Dans sa chambre douce, Hugo se glisse sous la couverture. La lampe fait une petite lune. Tout est calme. Il pose une main sur sa poitrine. Il écoute.
« J'entends mon cœur », dit-il doucement. Sa main sent le petit chaud. Un battement, puis un autre. C'est comme un tambour tendre. Hugo ferme les yeux. Il respire lentement.
Il inspire par le nez. Il sent l'air qui entre. Il pose sa main dessus. Sa poitrine monte comme une petite vague. Il expire par la bouche. Sa main descend. La vague devient calme. Il répète : inspire... expire... inspire. Chaque souffle est doux. Chaque souffle dit : je suis là.
Maman s'assoit sur le bord du lit. Elle chuchote une chanson sans mots. C'est une chanson de souffle. Elle dit : « Ecoute ton cœur, Hugo. Il te parle doucement. » Hugo sourit. Il aime la voix de maman. Elle est comme un coussin chaud.
Hugo imagine une petite lumière dans sa poitrine. Elle brille comme une luciole. À chaque inspiration, la lumière grandit un tout petit peu. À chaque expiration, elle brille tranquillement. La lumière connaît le chemin. Elle sait comment rester calme. Hugo suit la lumière avec sa main. Il respecte ce petit espace chaud.
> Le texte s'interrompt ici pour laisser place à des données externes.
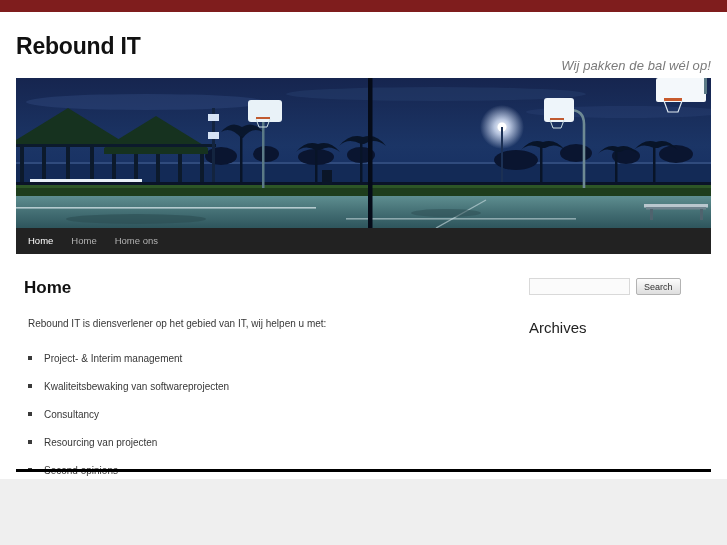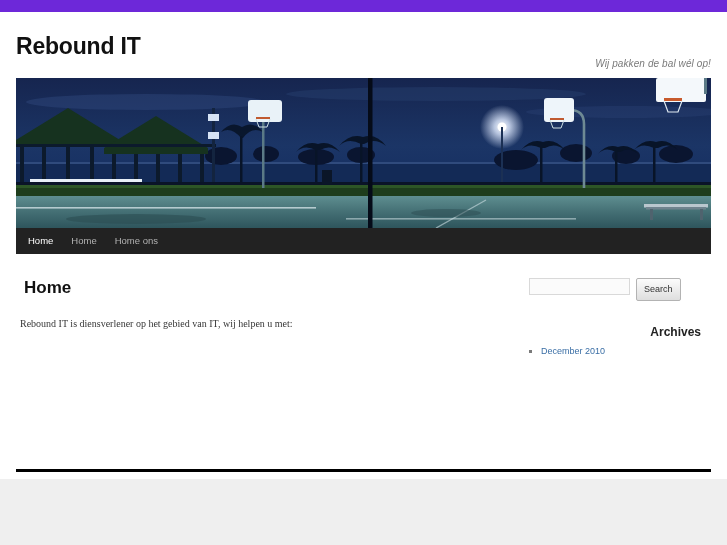--- a/index.html
+++ b/index.html
@@ -6,21 +6,21 @@
   html, body {
     margin: 0; padding: 0;
     width: 727px; height: 545px;
     overflow: hidden;
     background: #efefef;
     font-family: "Liberation Sans", sans-serif;
   }
   #page-wrap {
     position: relative;
     width: 727px; height: 545px;
-    background: #6d28d9;
+    background: #7f1d1d;
   }
   .page {
     position: absolute;
     left: 0; top: 12px;
     width: 727px;
     height: 467px;
     background: #ffffff;
   }
   
   .site-header {
@@ -34,21 +34,21 @@
     font-weight: bold;
     line-height: 1.1;
     color: #111111;
     letter-spacing: -0.2px;
     display: inline-block;
   }
   .site-description {
     position: absolute;
     right: 16px;
     top: 46px;
-    font-size: 10px;
+    font-size: 13px;
     font-style: italic;
     color: #7a7a7a;
     letter-spacing: 0.1px;
     white-space: nowrap;
   }
   
   .header-image {
     position: relative;
     margin: 0 16px;
     width: 695px;
@@ -85,25 +85,24 @@
   }
   .main-col { width: 505px; padding-right: 10px; }
   .side-col { width: 180px; padding-left: 8px; }
   .entry-title {
     margin: 0 0 18px 8px;
     font-size: 17px;
     font-weight: bold;
     color: #111111;
   }
   .entry-para {
-    margin: 0 0 20px 4px;
+    margin: 0 0 20px 12px;
     font-size: 10px;
     color: #373737;
     line-height: 1.5;
-    font-family: Liberation Serif, serif;
   }
   .entry-list {
     list-style: none;
     margin: 0 0 0 8px;
     padding: 0;
   }
   .entry-list li {
     font-size: 10px;
     color: #373737;
     line-height: 1.5;
@@ -130,38 +129,37 @@
     border: 1px solid #d9d9d9;
     background: #fbfbfb;
     font-size: 9px;
     font-family: "Liberation Sans", sans-serif;
     padding: 0 3px;
     color: #555;
     outline: none;
   }
   .search-submit {
     margin-left: 6px;
-    height: 23px;
+    height: 17px;
     padding: 0 7px;
     font-size: 9px;
     font-family: "Liberation Sans", sans-serif;
     color: #333333;
     border: 1px solid #b3b3b3;
     border-radius: 2px;
     background: linear-gradient(#fcfcfc, #dedede);
     cursor: pointer;
     line-height: 17px;
   }
   .widget { margin-bottom: 18px; }
   .widget-title {
-    font-size: 12px;
-    font-weight: bold;
+    font-size: 15px;
+    font-weight: normal;
     color: #222222;
     margin: 0 0 6px 0;
-    text-align: right;
   }
   .widget-list {
     list-style: none;
     margin: 0; padding: 0;
   }
   .widget-list li {
     font-size: 9px;
     line-height: 1.5;
     padding-left: 12px;
     position: relative;
@@ -362,36 +360,38 @@
       <span class="nav-item current">Home</span>
       <span class="nav-item">Home</span>
       <span class="nav-item">Home ons</span>
     </nav>
 
     <div class="content-wrap">
 
       <div class="main-col">
         <h2 class="entry-title">Home</h2>
         <p class="entry-para">Rebound IT is diensverlener op het gebied van IT, wij helpen u met:</p>
+        <ul class="entry-list">
+          <li>Project- &amp; Interim management</li>
+          <li>Kwaliteitsbewaking van softwareprojecten</li>
+          <li>Consultancy</li>
+          <li>Resourcing van projecten</li>
+          <li>Second opinions</li>
+        </ul>
       </div>
 
       <aside class="side-col">
 
         <div class="search-form">
           <input class="search-input" type="text" value="" placeholder="" style="">
           <button class="search-submit">Search</button>
         </div>
 
         <div class="widget">
           <h3 class="widget-title">Archives</h3>
-          <ul class="widget-list">
-            <li>
-              <a>December 2010</a>
-            </li>
-          </ul>
         </div>
 
         <div class="widget">
         </div>
 
       </aside>
     </div>
 
     <div class="site-footer">
       <div class="footer-rule"></div>

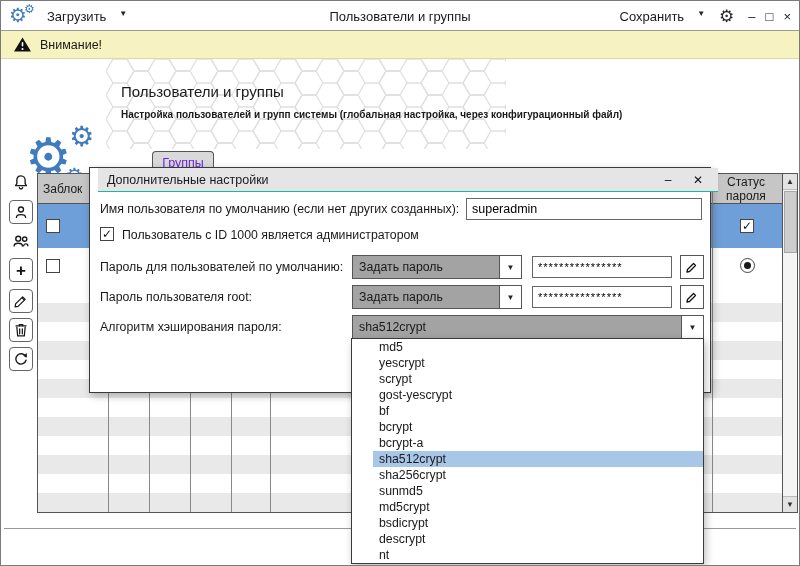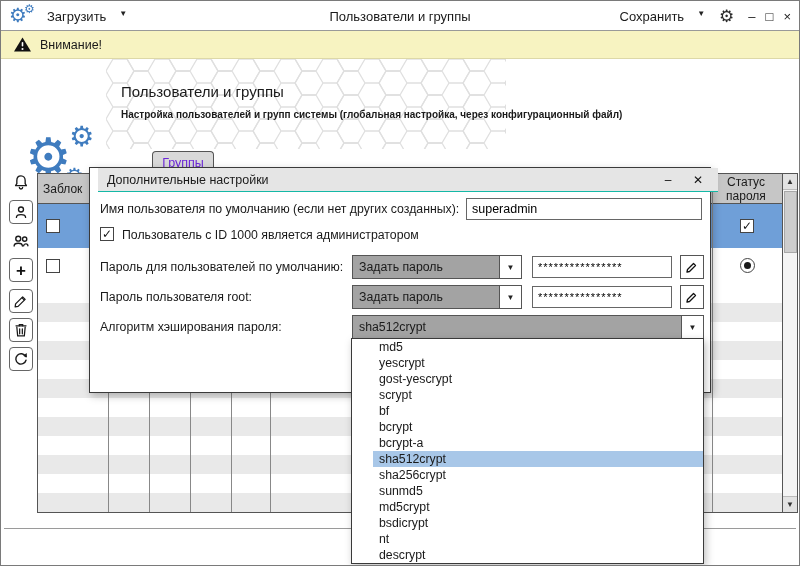--- a/index.html
+++ b/index.html
@@ -292,27 +292,27 @@
     <span class="dlg-label" style="left:10px;top:152px;">Алгоритм хэширования пароля:</span>
     <div class="combo" style="left:262px;top:147px;width:352px;height:24px;">
       <span class="combo-text">sha512crypt</span>
       <span class="combo-arrow">▼</span>
     </div>
   </div>
 
   <div class="dd-list">
     <div class="dd-item">md5</div>
     <div class="dd-item">yescrypt</div>
+    <div class="dd-item">scrypt</div>
     <div class="dd-item">gost-yescrypt</div>
-    <div class="dd-item">scrypt</div>
     <div class="dd-item">bf</div>
     <div class="dd-item">bcrypt</div>
     <div class="dd-item">bcrypt-a</div>
     <div class="dd-item selected">sha512crypt</div>
     <div class="dd-item">sha256crypt</div>
     <div class="dd-item">sunmd5</div>
     <div class="dd-item">md5crypt</div>
     <div class="dd-item">bsdicrypt</div>
+    <div class="dd-item">descrypt</div>
     <div class="dd-item">nt</div>
-    <div class="dd-item">descrypt</div>
   </div>
 
 </div>
 
 </body></html>

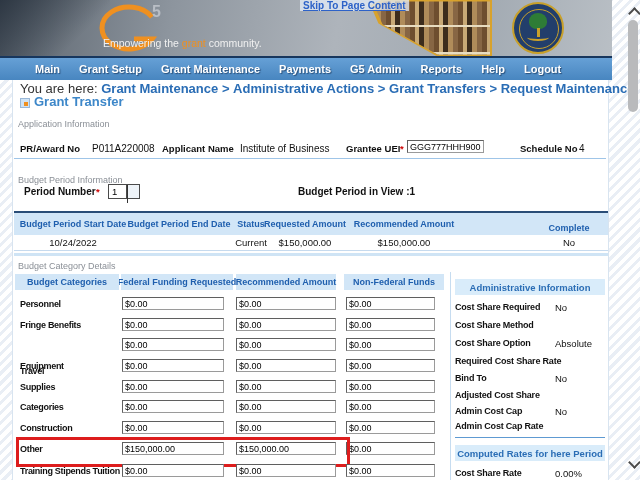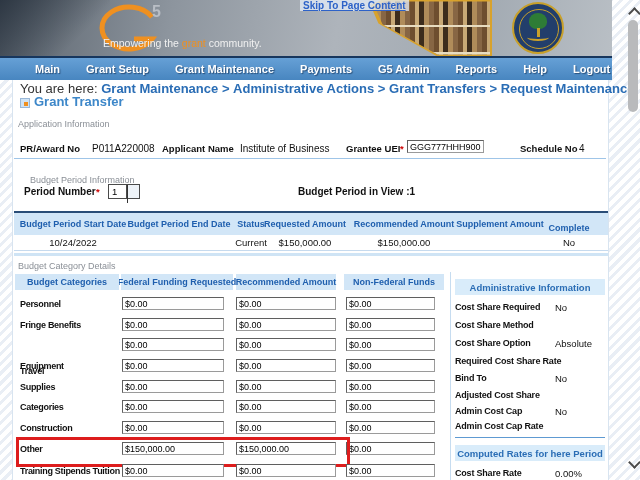--- a/index.html
+++ b/index.html
@@ -30,21 +30,21 @@
     background:#223e6b;border:2px solid #c8a02a;box-sizing:border-box;}
   .seal-ring{position:absolute;left:5px;top:5px;width:38px;height:38px;border-radius:50%;
     border:1px solid #c8a02a;}
   .seal-tree{position:absolute;left:15px;top:9px;width:18px;height:16px;background:#2e7c36;
     border-radius:50% 50% 42% 42%;}
   .seal-trunk{position:absolute;left:23px;top:24px;width:3px;height:9px;background:#c8a02a;}
   .seal-base{position:absolute;left:13px;top:30px;width:22px;height:5px;border-bottom:2px solid #c8a02a;border-radius:50%;}
   
   .navbar{position:absolute;left:0;top:56px;width:612px;height:24px;box-sizing:border-box;
     background:linear-gradient(#66a0d6,#4886c0);border-top:2px solid #17365d;
-    display:flex;align-items:center;gap:26px;padding-left:35px;}
+    display:flex;align-items:center;gap:19px;padding-left:35px;}
   .navitem{color:#fff;font-weight:bold;font-size:11px;cursor:pointer;white-space:nowrap;
     text-shadow:1px 1px 1px rgba(10,30,60,.55);}
   
   .crumbs{position:absolute;left:20px;top:81px;font-size:13px;color:#333;white-space:nowrap;}
   .crumb{font-weight:bold;color:#2a6db5;cursor:pointer;}
   .csep{font-weight:bold;color:#2a6db5;}
   .ticon{position:absolute;left:20px;top:98px;width:10px;height:10px;background:#cfe3f5;border:1px solid #9ab8d8;box-sizing:border-box;}
   .ticon::after{content:"";position:absolute;right:1px;bottom:1px;width:4px;height:4px;background:#ef9020;}
   .ptitle{position:absolute;left:34px;top:94px;font-size:13px;font-weight:bold;color:#3d87c9;}
   .sect{position:absolute;font-size:9px;color:#8a8f96;text-align:center;}
@@ -140,37 +140,36 @@
   <span class="val" style="left:92px;top:143px;">P011A220008</span>
   <span class="lbl" style="left:162px;top:143px;">Applicant Name</span>
   <span class="val" style="left:240px;top:143px;">Institute of Business</span>
   <span class="lbl" style="left:346px;top:143px;">Grantee UEI</span>
   <span class="lbl star" style="left:400px;top:143px;">*</span>
   <input class="tin" style="left: 407px; top: 140px; width: 77px;" value="GGG777HHH900">
   <span class="lbl" style="left:520px;top:143px;">Schedule No</span>
   <span class="val" style="left:579px;top:143px;">4</span>
   <div class="hr1" style="left:14px;top:158px;width:592px;"></div>
 
-  <div class="sect" style="left:18px;top:175px;margin-left:12px;">Budget Period Information</div>
+  <div class="sect" style="left:18px;top:175px;">Budget Period Information</div>
   <span class="lbl" style="left:24px;top:186px;font-size:10px;">Period Number</span>
   <span class="lbl star" style="left:96px;top:186px;">*</span>
   <div class="sel">
     <span class="sel-val">1</span>
     <span class="sel-btn"><span class="chev-s"></span></span>
   </div>
   <span class="lbl" style="left:298px;top:186px;font-size:10px;">Budget Period in View :1</span>
 
   <div class="navyline" style="left:14px;top:211px;width:594px;height:2px;"></div>
   <div class="band" style="left:14px;top:213px;width:594px;height:22px;"></div>
   <div class="cellc thdr" style="left:13px;top:213px;width:120px;height:22px;">Budget Period Start Date</div>
   <div class="cellc thdr" style="left:129px;top:213px;width:100px;height:22px;">Budget Period End Date</div>
   <div class="cellc thdr" style="left:226px;top:213px;width:50px;height:22px;">Status</div>
   <div class="cellc thdr" style="left:261px;top:213px;width:88px;height:22px;">Requested Amount</div>
   <div class="cellc thdr" style="left:350px;top:213px;width:108px;height:22px;">Recommended Amount</div>
-  <div class="cellc thdr" style="left:456px;top:213px;width:88px;height:22px;">Supplement Amount</div>
   <div class="cellc thdr" style="left:544px;top:213px;width:50px;height:30px;">Complete</div>
   <div class="cellc tval" style="left:13px;top:235px;width:120px;height:15px;">10/24/2022</div>
   <div class="cellc tval" style="left:226px;top:235px;width:50px;height:15px;">Current</div>
   <div class="cellc tval" style="left:261px;top:235px;width:88px;height:15px;">$150,000.00</div>
   <div class="cellc tval" style="left:350px;top:235px;width:108px;height:15px;">$150,000.00</div>
   <div class="cellc tval" style="left:456px;top:235px;width:88px;height:15px;"></div>
   <div class="cellc tval" style="left:544px;top:235px;width:50px;height:15px;">No</div>
   <div class="ltline" style="left:14px;top:250px;width:594px;height:1px;"></div>
   <div class="band" style="left:14px;top:253px;width:594px;height:3px;background:#cfe4f5;"></div>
Parfois, il pense à l'école, aux jeux, aux courses avec papa. Parfois, il pense aux grandes montagnes. Puis il revient à sa poitrine. Il sait qu'il peut toujours y revenir. Sa poitrine l'accueille. Elle le protège comme une couverture douce. Il écoute et il se sent en sécurité.
Maman raconte une image : « Imagine un jardin. Les fleurs bâillent. Les nuages caressent les arbres. Les oiseaux déposent des plumes sur le sol. Tout respire doucement. Ton cœur connaît ce rythme aussi. » Hugo visualise le jardin. Il sent la paix monter comme une petite brise. Sa respiration suit la brise.
Quand une pensée vient qui chatouille, Hugo la regarde comme une feuille qui tombe. Il la laisse passer. Il ramène sa main à sa poitrine. Il pose la question : « Est-ce que tu vas bien ? » Sa main dit oui. Le battement répond oui. Hugo apprend à écouter sans juger. Il apprend à se respecter.
Maman souffle un petit mot : « Tu fais bien, mon coeur, tu fais bien. » Hugo laisse ces mots s'installer comme un coussin. Ils rendent son souffle plus doux. Il n'a pas besoin d'aller vite. Il n'a pas besoin d'être parfait. Il est juste Hugo, ici, maintenant. Sa poitrine est son ami.
Les images deviennent plus lentes. La lumière diminue un peu. Le jardin se tait. Les fleurs ferment leurs yeux. Hugo suit la vague du souffle. Il compte doucement : un... deux... un... deux... et chaque nombre est comme une plume. Sa peau devient lourde, mais son cœur reste chaud.
Maman embrasse son front. « Dors bien, mon petit », dit-elle. Hugo sourit et écoute encore une fois. Son cœur bat, lent et gentil. Sa respiration le berce comme une balançoire chaude. Il se sent respecté, aimé et calme.
La chambre devient un nid. La lumière devient lune. Hugo ferme les yeux pour longtemps. Il s'endort, en paix, avec son cœur qui veille doucement.